Variability of the Precipitation Concentration Degree and the Precipitation Concentration Period
Figure 10 displays the PCP and PCD. Figure 10a–c illustrates that the range of PCPs across West African region for the present or future study periods is around 7 ± 2. This means that the yearly mean PCP on West Africa is from June to September, a period of rainfall production governed by the West African Monsoon (WAM). The highest value for the historical period (1971–2000, also referred to as the control period) is recorded over the northwestern part of West Africa, while for the projections, this value is located over the Sahel. The result confirms that the rainy season arrives earlier in the southern areas, followed by the transition area (the Savanna), before reaching the Sahel. The mean yearly PCDs (Fig. 10d–f) vary from 0.17 to 0.90, denoting the high variability of the precipitation concentration over West Africa. During the present period (Fig. 10d), the PCD values increase, suggesting the existence of a gradient across the Gulf of Guinea and Sahel. The lower values (0.17–0.60) are recorded over the Gulf of Guinea and the highest (> 0.80) in the Sahel. This gradient explains that precipitation is concentrated in fewer months over the Sahel than over the coastal areas. The same gradient dynamics is observed in the case of future projections, although the PCD values are reduced, compared to the historical period. The lower values here are between 0.17 and 0.50, and the higher values are between 0.5 and 0.6. For the future period, the precipitation concentration decreases, and the Savanna and Sahel have the same precipitation distribution. Furthermore, the GWLs indicate that the rainy season will start earlier than in the present (historical period). The highest concentration period for the Gulf of Guinea and the Savanna will be from May to July, while the concentration over the Sahel will be highest in August.

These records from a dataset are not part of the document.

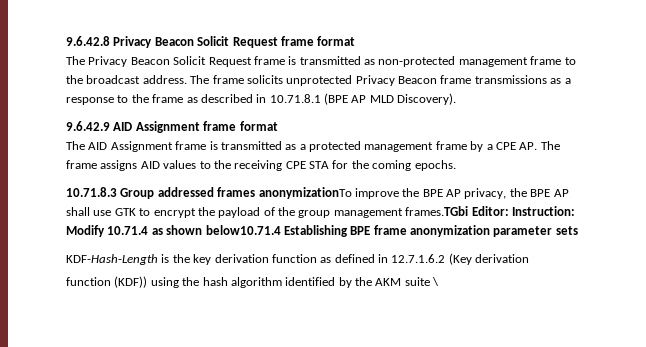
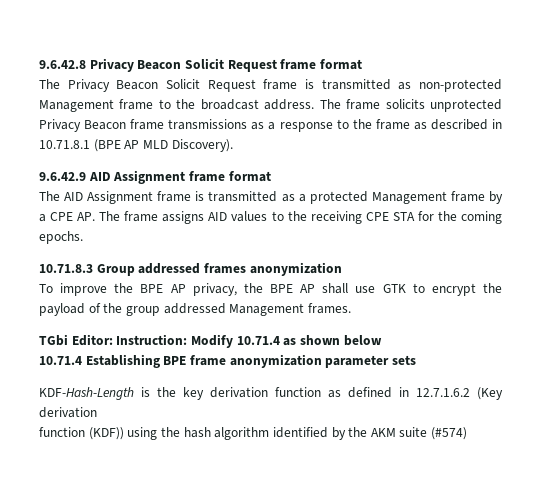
- The Privacy Beacon Solicit Request frame is transmitted as non-protected management frame to the broadcast address.
+ The Privacy Beacon Solicit Request frame is transmitted as non-protected Management frame to the broadcast address.
- The AID Assignment frame is transmitted as a protected management frame by a CPE AP. The frame assigns AID values to the receiving CPE STA for the coming epochs.
+ The AID Assignment frame is transmitted as a protected Management frame by a CPE AP. The frame assigns AID values to the receiving CPE STA for the coming epochs.
- 10.71.8.3 Group addressed frames anonymizationTo improve the BPE AP privacy, the BPE AP shall use GTK to encrypt the payload of the group management frames.TGbi Editor: Instruction: Modify 10.71.4 as shown below10.71.4 Establishing BPE frame anonymization parameter sets
+ 10.71.8.3 Group addressed frames anonymization
+ To improve the BPE AP privacy, the BPE AP shall use GTK to encrypt the payload of the group addressed Management frames.
+ TGbi Editor: Instruction: Modify 10.71.4 as shown below
+ 10.71.4 Establishing BPE frame anonymization parameter sets
- function (KDF)) using the hash algorithm identified by the AKM suite \
+ function (KDF)) using the hash algorithm identified by the AKM suite (#574)

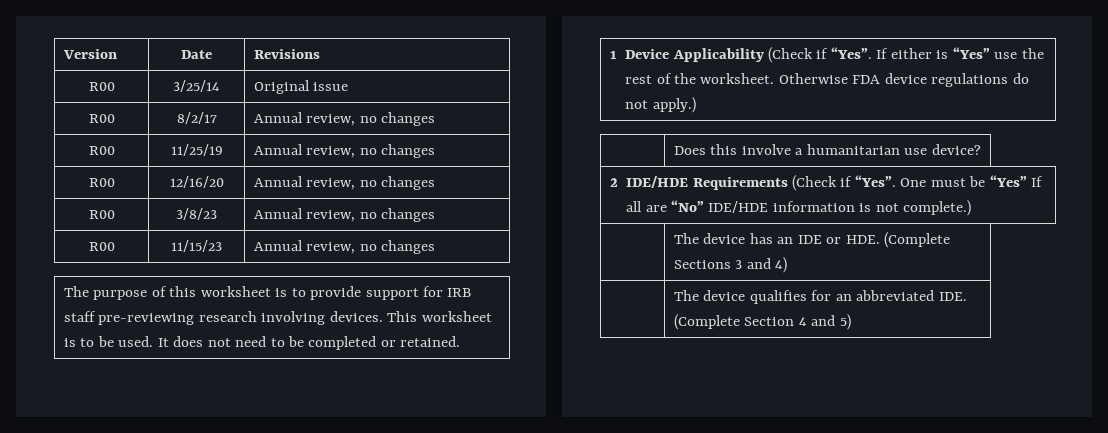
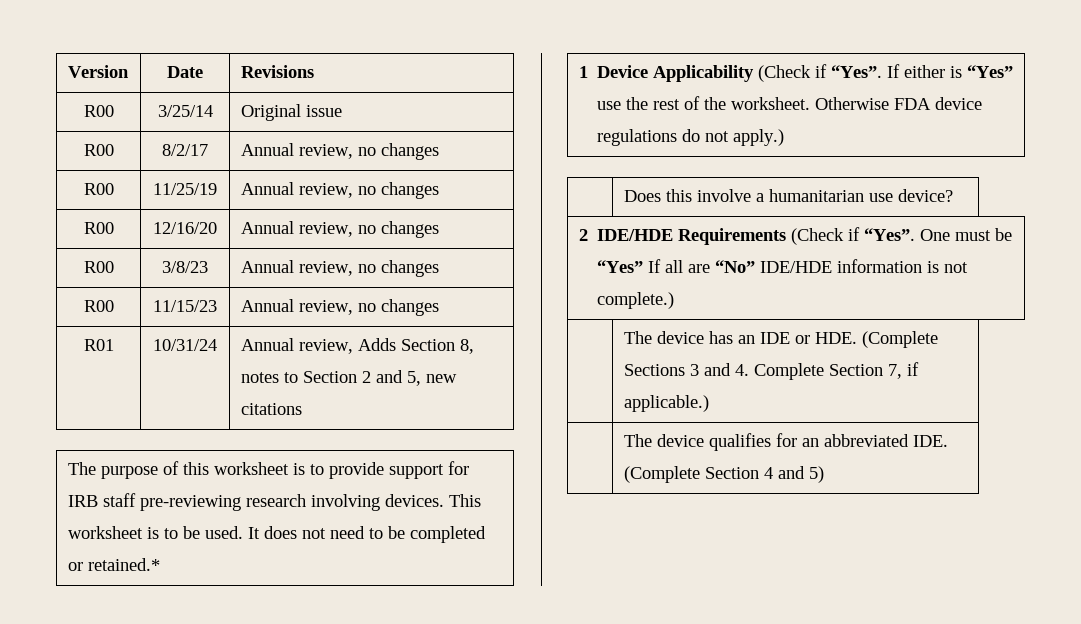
+ R01 | 10/31/24 | Annual review, Adds Section 8, notes to Section 2 and 5, new citations
- The purpose of this worksheet is to provide support for IRB staff pre-reviewing research involving devices. This worksheet is to be used. It does not need to be completed or retained.
+ The purpose of this worksheet is to provide support for IRB staff pre-reviewing research involving devices. This worksheet is to be used. It does not need to be completed or retained.*
- | The device has an IDE or HDE. (Complete Sections 3 and 4)
+ | The device has an IDE or HDE. (Complete Sections 3 and 4. Complete Section 7, if applicable.)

Daily Variability of Precipitation
Figure 11 presents the variations between the projection of each GWL and the present period. Higher values of CDD are observed in the northern part of the study area, while higher CWD values occur in the coastal areas. Comparing the patterns of Figs. 11a–d, i–l, it can be seen that the CDD decreases about 10 ± 5 days over the northeastern part of the study domain, both annually and during the rainy season. In the northern part, a significant variability of dry days occurs within the rainy season (for instance, a reduction over the northeastern area and an increase over the northwestern area), which means that the northeastern of the study domain is wetter under GWLs and the northwestern area is drier. The Gulf of Guinea has a very slight variability in respect of CDD for all GWLs studied, at both annual and rainy season scales. The projections of the GWLs 1.5 °C, 2.0 °C, 2.5 °C show essentially the same variability in the annual CDD, while the GWL 3.0 °C (Fig. 11i) shows a significant increase in the annual CDD. The CDD is projected to increase for 4–5 days over the Gulf of Guinea; in Mauritania and Senegal, the increase is projected to be 10 ± 2 days. Niger and Chad (which are characterized by a dry northeasterly flow crossing the Sahara desert) are projected to record a reduction of CDD with a range of 12 ± 2 days. This agrees with the results of Klutse et al. (2018), who illustrated a decrease for GWLs 1.5 °C and 2.0 °C, in terms of the number of CDD in West Africa during the rainy season, and the results of Sultan and Gaetani (2016), who reported a reduction in the number of dry days over central Africa.
In general, the CWD does not appear to record as many variations as was the case with the CDD. It varies slightly with 0 ± 3 days. Nonetheless, high and important variations can be noticed at several specific points. Figure 11e–h shows that CWD is projected to decrease by 10 ± 2 over the southern parts of Benin and Nigeria. A small increase in CWD of up to 2 days is also likely to be recorded over the Sahel.